ASSIGNED TASK – Exclude all images and print the entries below exactly.

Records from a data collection
★ ★ ★ ★ ★ ★ ★

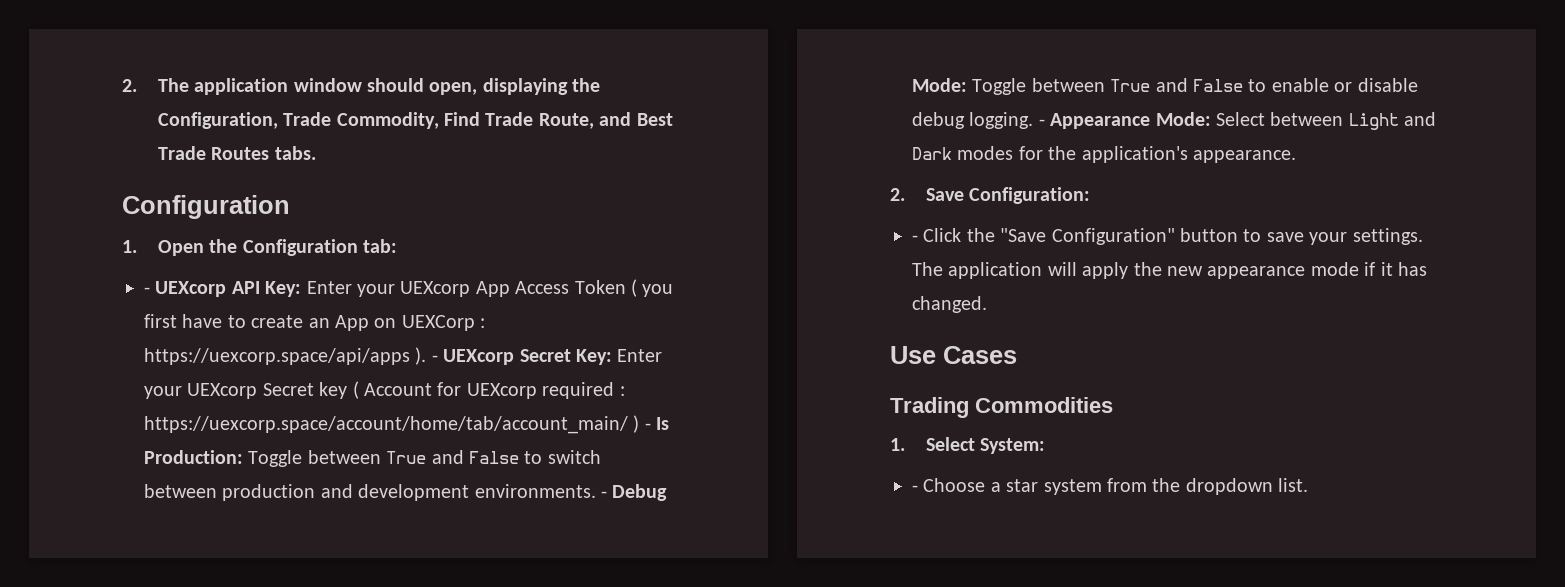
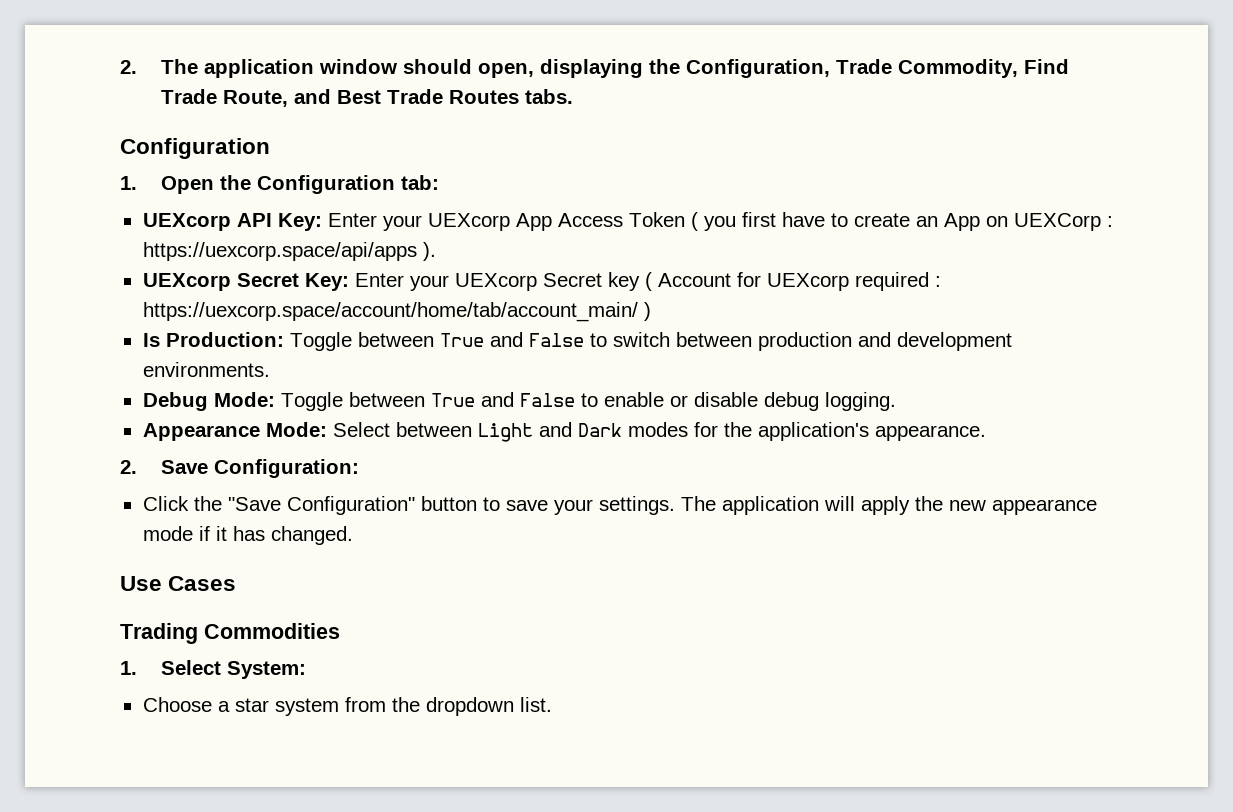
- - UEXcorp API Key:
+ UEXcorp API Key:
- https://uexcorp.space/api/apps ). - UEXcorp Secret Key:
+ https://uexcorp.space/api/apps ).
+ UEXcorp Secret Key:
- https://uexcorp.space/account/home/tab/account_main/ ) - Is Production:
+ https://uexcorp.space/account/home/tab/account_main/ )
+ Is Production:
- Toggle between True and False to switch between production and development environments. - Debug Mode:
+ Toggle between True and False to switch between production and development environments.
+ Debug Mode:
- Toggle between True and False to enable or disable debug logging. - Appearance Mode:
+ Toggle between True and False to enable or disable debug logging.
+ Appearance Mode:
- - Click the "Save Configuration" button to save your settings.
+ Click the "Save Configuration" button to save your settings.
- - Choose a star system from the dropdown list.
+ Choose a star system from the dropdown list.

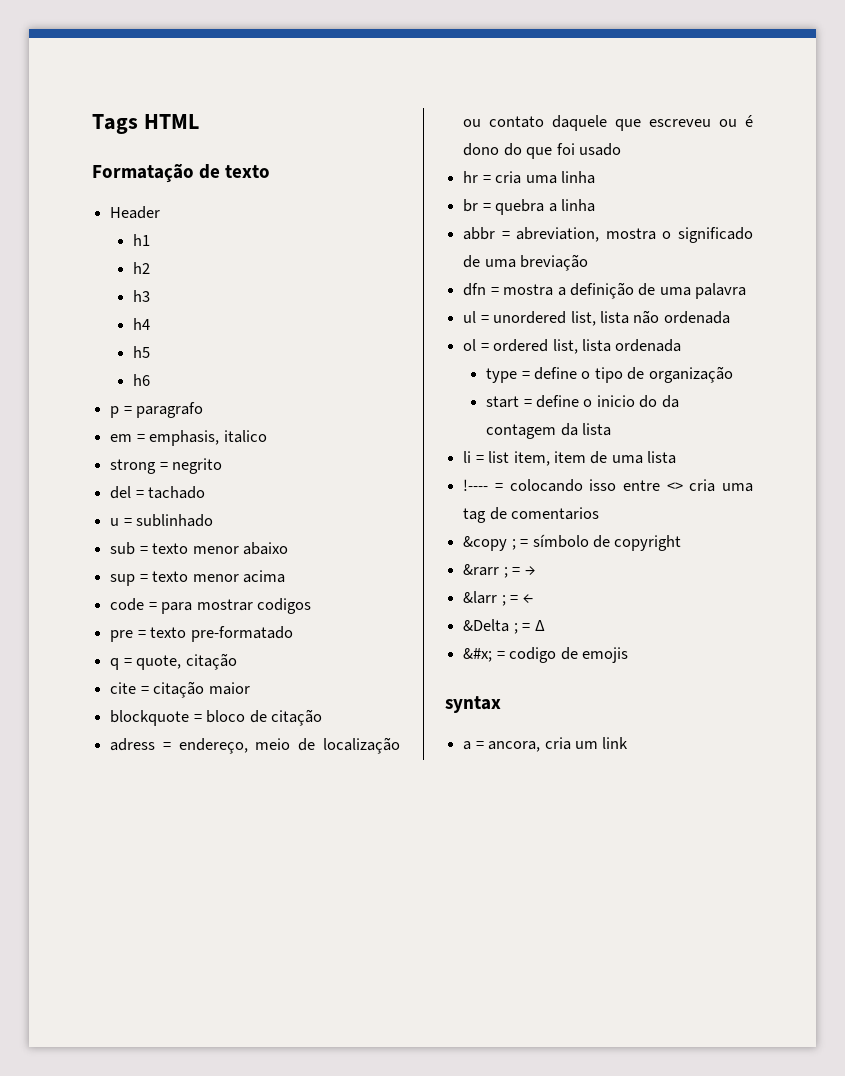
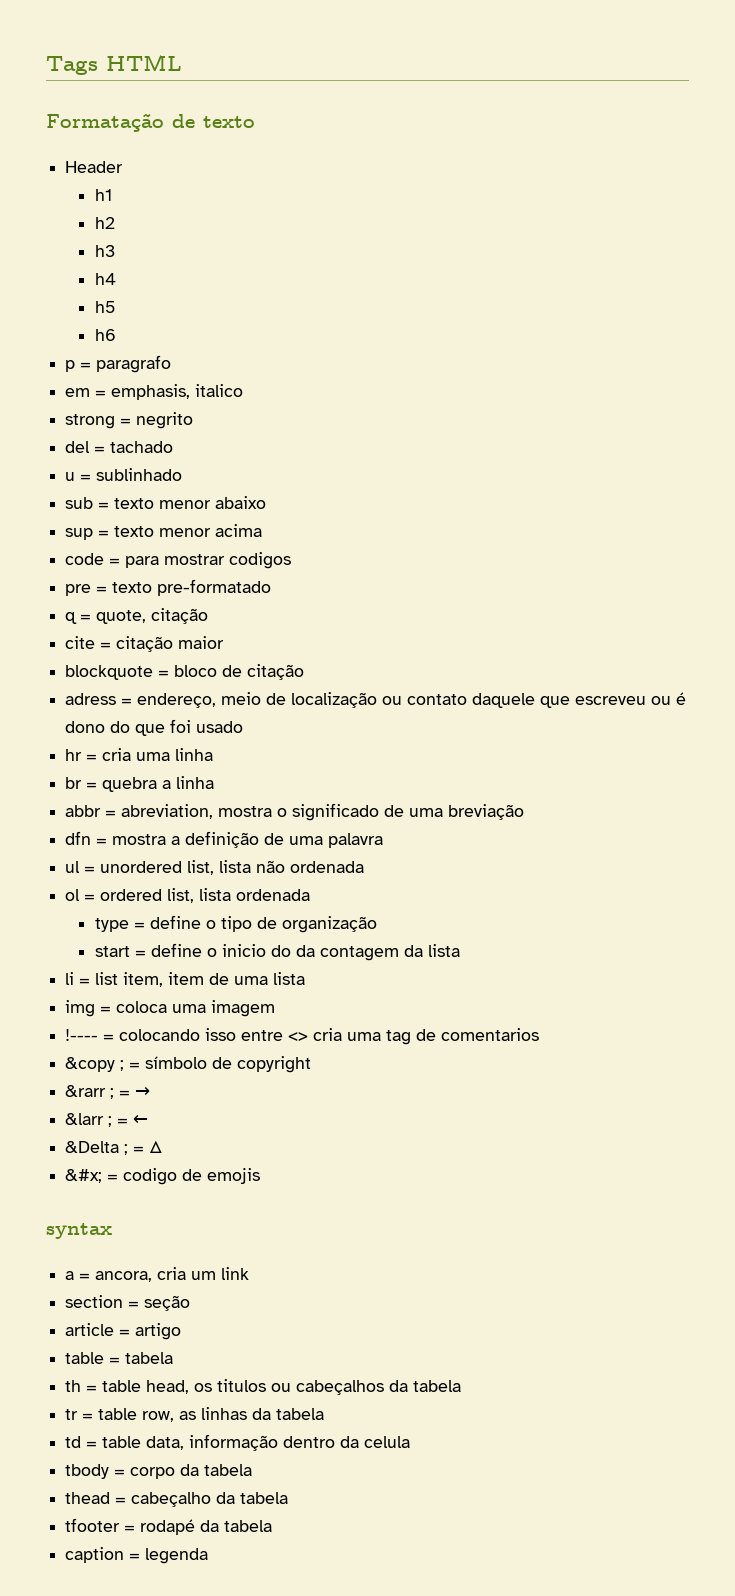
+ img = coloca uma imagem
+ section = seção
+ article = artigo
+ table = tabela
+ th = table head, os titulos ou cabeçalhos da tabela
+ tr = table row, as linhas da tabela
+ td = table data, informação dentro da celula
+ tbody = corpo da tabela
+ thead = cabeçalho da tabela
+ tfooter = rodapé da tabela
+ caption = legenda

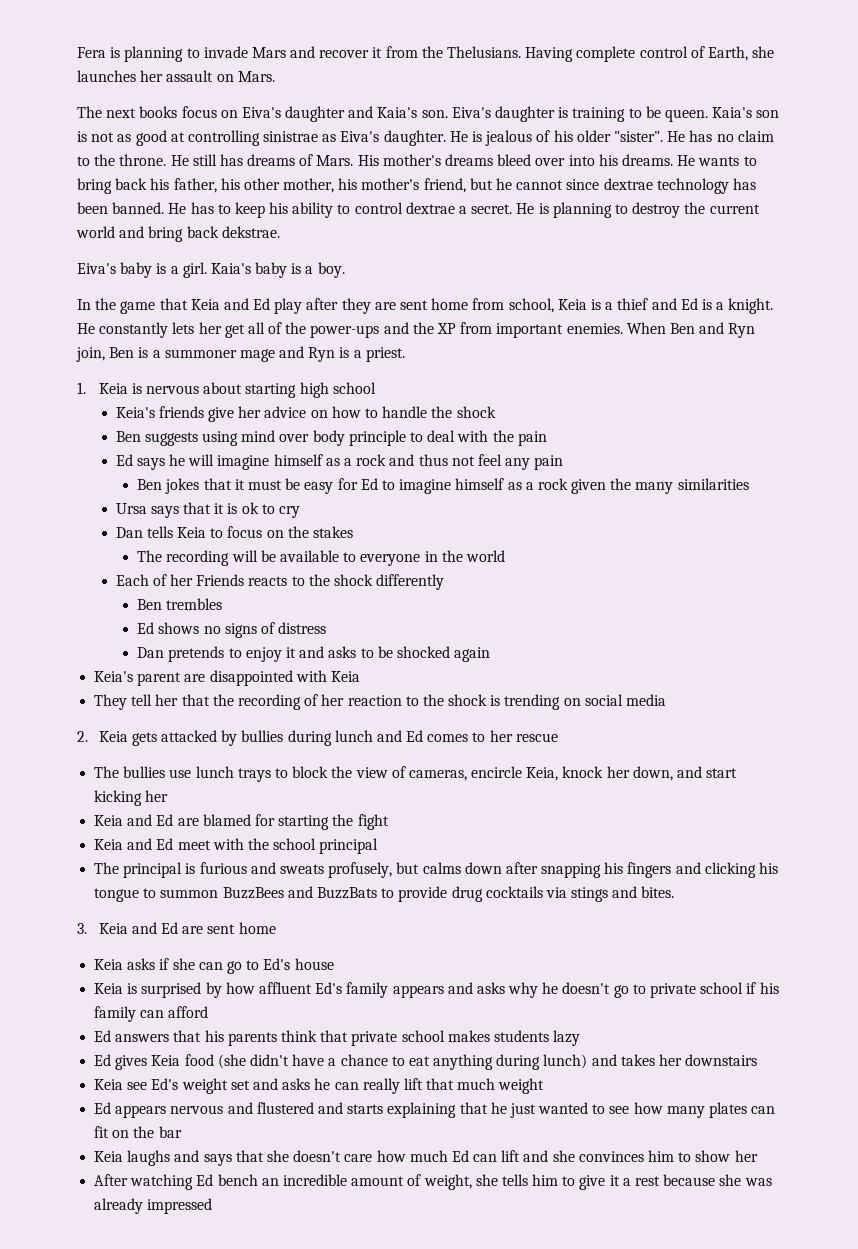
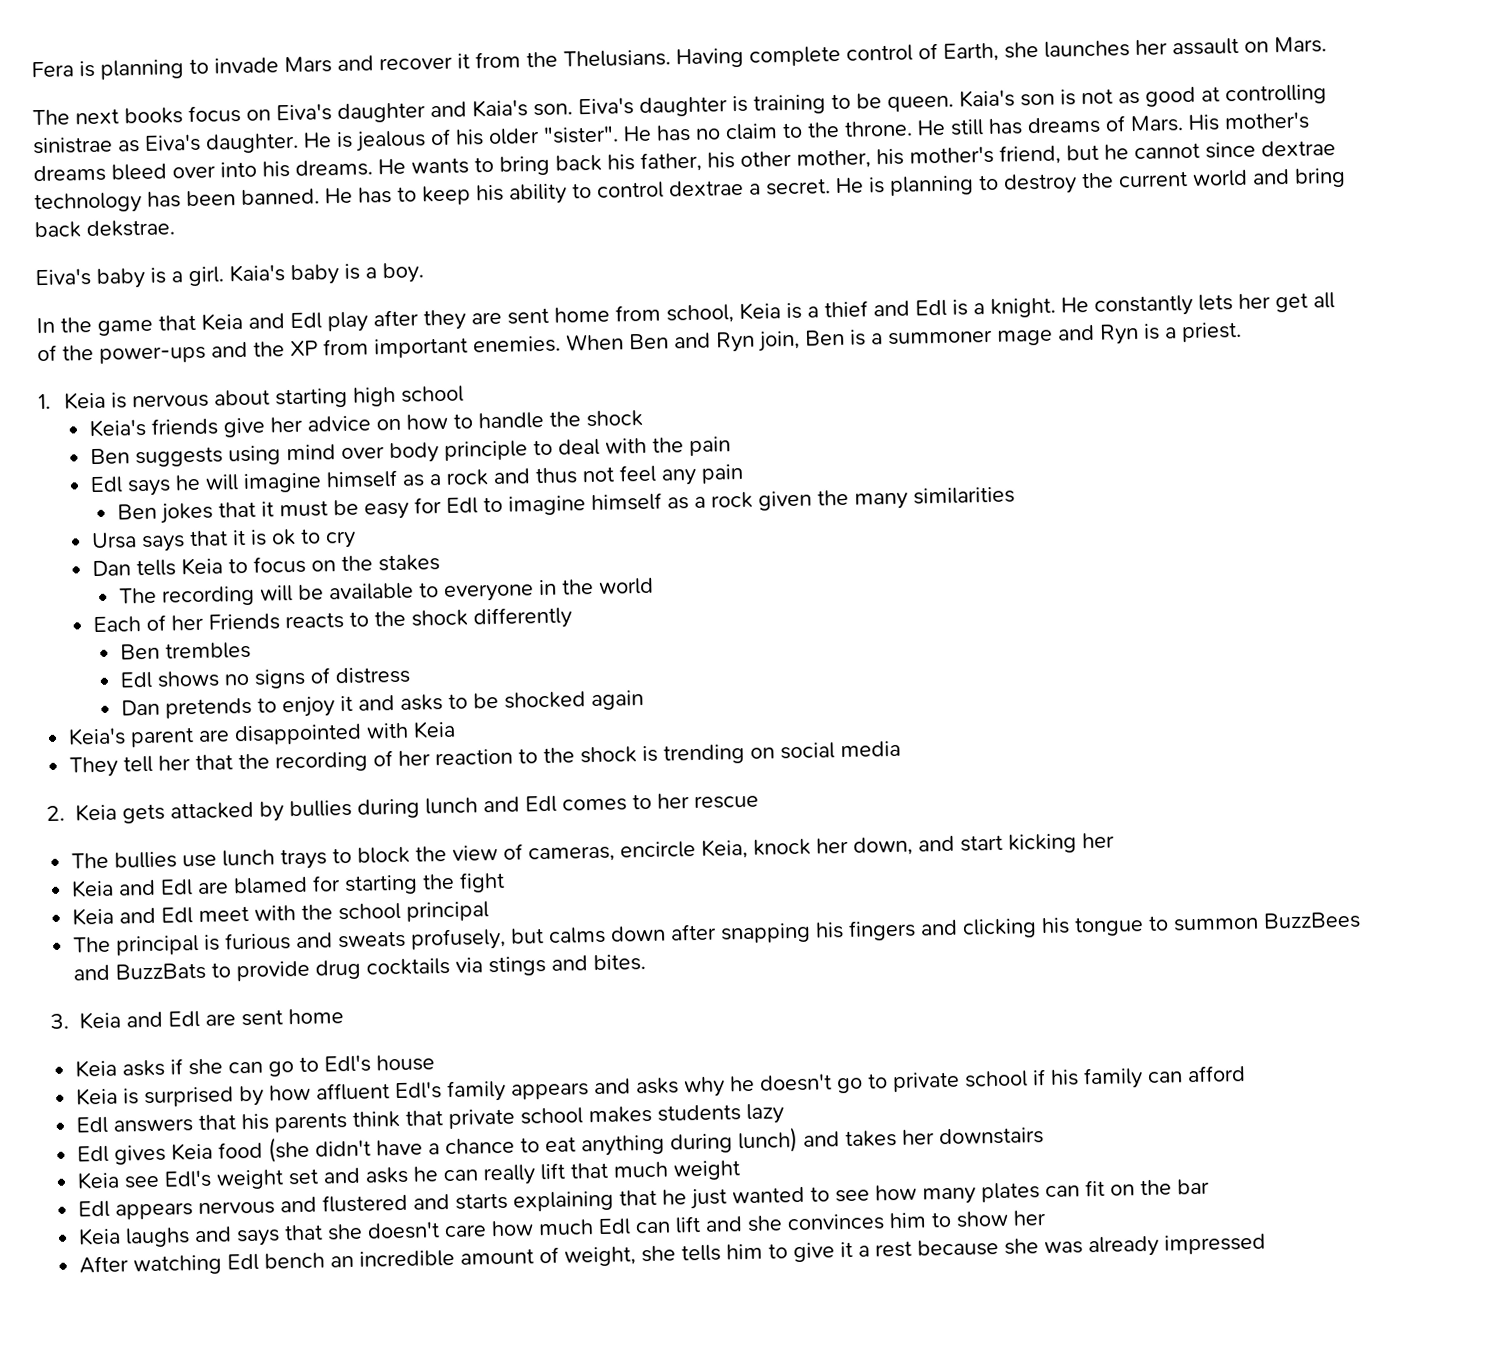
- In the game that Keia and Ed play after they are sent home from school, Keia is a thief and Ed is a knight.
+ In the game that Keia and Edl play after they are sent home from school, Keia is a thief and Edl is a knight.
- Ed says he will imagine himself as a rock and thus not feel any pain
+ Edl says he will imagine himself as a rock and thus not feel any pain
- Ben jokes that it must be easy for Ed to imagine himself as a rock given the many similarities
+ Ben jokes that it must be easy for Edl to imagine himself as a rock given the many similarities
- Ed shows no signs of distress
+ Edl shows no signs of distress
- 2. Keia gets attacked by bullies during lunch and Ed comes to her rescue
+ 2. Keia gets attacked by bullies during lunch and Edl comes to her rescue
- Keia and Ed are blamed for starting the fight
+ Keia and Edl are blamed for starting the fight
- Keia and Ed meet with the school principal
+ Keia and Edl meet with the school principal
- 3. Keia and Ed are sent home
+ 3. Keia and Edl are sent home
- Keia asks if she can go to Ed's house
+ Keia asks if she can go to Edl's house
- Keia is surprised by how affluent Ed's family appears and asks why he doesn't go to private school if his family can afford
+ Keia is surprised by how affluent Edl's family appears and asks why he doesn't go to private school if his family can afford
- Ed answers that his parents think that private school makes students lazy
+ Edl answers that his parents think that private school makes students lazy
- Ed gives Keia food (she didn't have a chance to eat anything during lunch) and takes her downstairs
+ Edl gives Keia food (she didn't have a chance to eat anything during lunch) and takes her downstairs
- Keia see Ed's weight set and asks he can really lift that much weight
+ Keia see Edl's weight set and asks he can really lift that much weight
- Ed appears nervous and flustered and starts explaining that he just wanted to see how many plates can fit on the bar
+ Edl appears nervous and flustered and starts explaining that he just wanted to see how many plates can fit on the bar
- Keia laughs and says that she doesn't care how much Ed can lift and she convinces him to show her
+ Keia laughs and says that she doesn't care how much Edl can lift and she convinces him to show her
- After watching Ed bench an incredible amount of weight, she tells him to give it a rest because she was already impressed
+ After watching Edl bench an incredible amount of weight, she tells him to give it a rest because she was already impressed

★ ★ ★ ★ ★ ★ ★

ANSWER SECTION –
- - UEXcorp API Key:
+ UEXcorp API Key:
- https://uexcorp.space/api/apps ). - UEXcorp Secret Key:
+ https://uexcorp.space/api/apps ).
+ UEXcorp Secret Key:
- https://uexcorp.space/account/home/tab/account_main/ ) - Is Production:
+ https://uexcorp.space/account/home/tab/account_main/ )
+ Is Production:
- Toggle between True and False to switch between production and development environments. - Debug Mode:
+ Toggle between True and False to switch between production and development environments.
+ Debug Mode:
- Toggle between True and False to enable or disable debug logging. - Appearance Mode:
+ Toggle between True and False to enable or disable debug logging.
+ Appearance Mode:
- - Click the "Save Configuration" button to save your settings.
+ Click the "Save Configuration" button to save your settings.
- - Choose a star system from the dropdown list.
+ Choose a star system from the dropdown list.

+ img = coloca uma imagem
+ section = seção
+ article = artigo
+ table = tabela
+ th = table head, os titulos ou cabeçalhos da tabela
+ tr = table row, as linhas da tabela
+ td = table data, informação dentro da celula
+ tbody = corpo da tabela
+ thead = cabeçalho da tabela
+ tfooter = rodapé da tabela
+ caption = legenda

- In the game that Keia and Ed play after they are sent home from school, Keia is a thief and Ed is a knight.
+ In the game that Keia and Edl play after they are sent home from school, Keia is a thief and Edl is a knight.
- Ed says he will imagine himself as a rock and thus not feel any pain
+ Edl says he will imagine himself as a rock and thus not feel any pain
- Ben jokes that it must be easy for Ed to imagine himself as a rock given the many similarities
+ Ben jokes that it must be easy for Edl to imagine himself as a rock given the many similarities
- Ed shows no signs of distress
+ Edl shows no signs of distress
- 2. Keia gets attacked by bullies during lunch and Ed comes to her rescue
+ 2. Keia gets attacked by bullies during lunch and Edl comes to her rescue
- Keia and Ed are blamed for starting the fight
+ Keia and Edl are blamed for starting the fight
- Keia and Ed meet with the school principal
+ Keia and Edl meet with the school principal
- 3. Keia and Ed are sent home
+ 3. Keia and Edl are sent home
- Keia asks if she can go to Ed's house
+ Keia asks if she can go to Edl's house
- Keia is surprised by how affluent Ed's family appears and asks why he doesn't go to private school if his family can afford
+ Keia is surprised by how affluent Edl's family appears and asks why he doesn't go to private school if his family can afford
- Ed answers that his parents think that private school makes students lazy
+ Edl answers that his parents think that private school makes students lazy
- Ed gives Keia food (she didn't have a chance to eat anything during lunch) and takes her downstairs
+ Edl gives Keia food (she didn't have a chance to eat anything during lunch) and takes her downstairs
- Keia see Ed's weight set and asks he can really lift that much weight
+ Keia see Edl's weight set and asks he can really lift that much weight
- Ed appears nervous and flustered and starts explaining that he just wanted to see how many plates can fit on the bar
+ Edl appears nervous and flustered and starts explaining that he just wanted to see how many plates can fit on the bar
- Keia laughs and says that she doesn't care how much Ed can lift and she convinces him to show her
+ Keia laughs and says that she doesn't care how much Edl can lift and she convinces him to show her
- After watching Ed bench an incredible amount of weight, she tells him to give it a rest because she was already impressed
+ After watching Edl bench an incredible amount of weight, she tells him to give it a rest because she was already impressed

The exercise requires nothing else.